18 h 30. Salon anglais de l’un des plus beaux palaces parisiens, le Georges V. Les invités s’attablent autour de quelques coupes de champagne en attendant la venue de William Sheller. Ce dernier les a invités à une écoute privilégiée de quelques-unes de ses nouvelles chansons. Cinquante personnes choisies et triées sur le volet sont là, impatientes de les entendre. Le maestro arrive enfin. William s’assoit sagement, comme à son habitude, derrière son piano à queue noir fétiche, un Yamaha. Il distille, sous les yeux admiratifs et les oreilles attentives des spectateurs, quelques perles de son nouvel opus, Epures. Habillé d’un short long, de chaussettes noires, d’une chemise à carreaux et d’un T-shirt blanc, William apparaît parfaitement à l’aise derrière son instrument de rêve. le cadre idyllique et l’ambiance feutrée donnent une teinte de magie à ce moment. Entre deux gorgées d’eau, il présente un à un ses nouveaux titres, et ce, dans la version la plus dépouillée, la plus simple, mais loin d’être la plus simpliste : piano, voix. Epures démontre une nouvelle fois à quel point la formule piano + voix va si bien à William Sheller.  Rien que l’essentiel. Pas de superflu, même s’il avoue en catimini adorer les nouvelles technologies.
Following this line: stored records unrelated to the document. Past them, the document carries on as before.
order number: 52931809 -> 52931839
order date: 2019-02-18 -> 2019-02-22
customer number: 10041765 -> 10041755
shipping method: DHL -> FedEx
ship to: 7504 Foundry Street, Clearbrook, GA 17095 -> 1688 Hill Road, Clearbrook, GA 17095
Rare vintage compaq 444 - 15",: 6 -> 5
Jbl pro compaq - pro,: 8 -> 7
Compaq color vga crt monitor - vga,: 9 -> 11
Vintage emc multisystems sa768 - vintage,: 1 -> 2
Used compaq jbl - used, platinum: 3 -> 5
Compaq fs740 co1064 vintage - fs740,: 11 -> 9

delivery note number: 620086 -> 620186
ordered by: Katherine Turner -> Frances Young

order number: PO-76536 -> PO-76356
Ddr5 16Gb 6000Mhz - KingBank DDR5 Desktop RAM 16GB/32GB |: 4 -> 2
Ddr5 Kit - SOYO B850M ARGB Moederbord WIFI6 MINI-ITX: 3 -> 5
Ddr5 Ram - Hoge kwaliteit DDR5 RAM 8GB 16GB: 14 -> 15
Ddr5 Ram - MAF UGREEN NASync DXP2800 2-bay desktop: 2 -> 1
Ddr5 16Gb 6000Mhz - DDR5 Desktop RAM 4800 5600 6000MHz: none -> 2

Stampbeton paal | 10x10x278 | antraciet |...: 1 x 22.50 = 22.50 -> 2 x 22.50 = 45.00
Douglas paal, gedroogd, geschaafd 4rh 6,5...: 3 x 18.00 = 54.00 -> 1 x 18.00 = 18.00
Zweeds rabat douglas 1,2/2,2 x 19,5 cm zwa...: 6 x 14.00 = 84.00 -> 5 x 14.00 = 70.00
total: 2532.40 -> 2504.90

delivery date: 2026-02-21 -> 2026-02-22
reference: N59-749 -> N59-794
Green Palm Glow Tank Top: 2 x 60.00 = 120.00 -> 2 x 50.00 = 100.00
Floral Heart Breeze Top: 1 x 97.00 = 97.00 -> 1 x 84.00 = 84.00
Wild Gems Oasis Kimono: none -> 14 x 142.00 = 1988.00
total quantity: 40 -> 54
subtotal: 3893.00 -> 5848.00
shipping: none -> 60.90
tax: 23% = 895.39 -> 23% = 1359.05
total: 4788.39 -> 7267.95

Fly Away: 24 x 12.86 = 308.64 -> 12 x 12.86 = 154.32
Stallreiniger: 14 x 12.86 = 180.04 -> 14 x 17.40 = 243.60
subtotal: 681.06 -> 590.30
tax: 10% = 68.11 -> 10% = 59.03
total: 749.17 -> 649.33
William Sheller réduit sa technique au plus simple appareil. Le meilleur moyen d’ailleurs de savoir si une composition se révèle bonne ou pas. Ce soir-là, William Sheller offre donc sa musique à une petite salle déjà conquise. Ses doigts s’activent en caressant le clavier. Sa technique demeure toujours aussi admirable. Pendant tout son spectacle, William confirme non seulement son talent de musicien, mais aussi son humour très anglophone. Discret, pincé, mais si efficace ! Les ambiances ouatées de ses nouvelles chansons nous permettent de découvrir une nouvelle fois l’univers envoûtant de Sheller : des émotions fortes, des mots choisis, et une mélodie suave qui nous rappelle nos soirées imaginaires au coin du feu. De ces douces et sensuelles rêveries qui prennent dans ces moments-là tout leur sens. La musique demeure universelle, et grâce au plus français des Franco-Américains, nous en avons encore la preuve. Son concert privé se révèle être un triomphe. William, à chaque fin de chanson, comblé par l’accueil des auditeurs, vient chercher les applaudissements de la foule d’élus. Elle semble lui en donner plus qu’il ne l’espérait. Et il nous le rend au centuple, en se remettant à chaque fois au piano. Lorsqu’on aime la musique, on ne compte pas n’est-ce pas. Avec Sheller, cette phrase pourrait devenir sa maxime. La prestation qui ne devait durer qu’une demi-heure, s’est déroulée en une heure. Au total, cinq rappels et quelques « coupettes » de champagne pour se désaltérer. Alors qu’il ne devait chanter que cinq titres, le public présent l’a tellement porté et remercié qu’il en a chanté dix, dont trois anciens (Un vieux rock’n’roll, Je voudrais être un homme heureux, et sa chanson fétiche depuis 30 ans, Symphoman). Le mélange de son nouveau répertoire et de l’ancien prouve encore que l’univers de William reste conforme à ce que William est.
Ce concert, ces émotions, ainsi que ces lignes ici écrites, ont trouvé source dans Epures. A l’occasion de ce disque, William a notamment enregistré le son du piano Yamaha avec deux micros chinois, dans sa maison en Sologne, et un Shure traditionnel pour les prises de voix. Au total, ce sont douze chansons qui nous emmènent dans un voyage de l’imaginaire. Et c’est sous l’excellente direction aux manettes de Yves Jaguet que cet album a pris forme. C’était d’ailleurs le cas pour le disque studio précédent, en 2000, Les Machines absurdes.
Mais discutons musique avec William car, non content de savoir chanter, composer les musiques et écrire les textes de ses chansons, William s’exprime et explique également harmonieusement…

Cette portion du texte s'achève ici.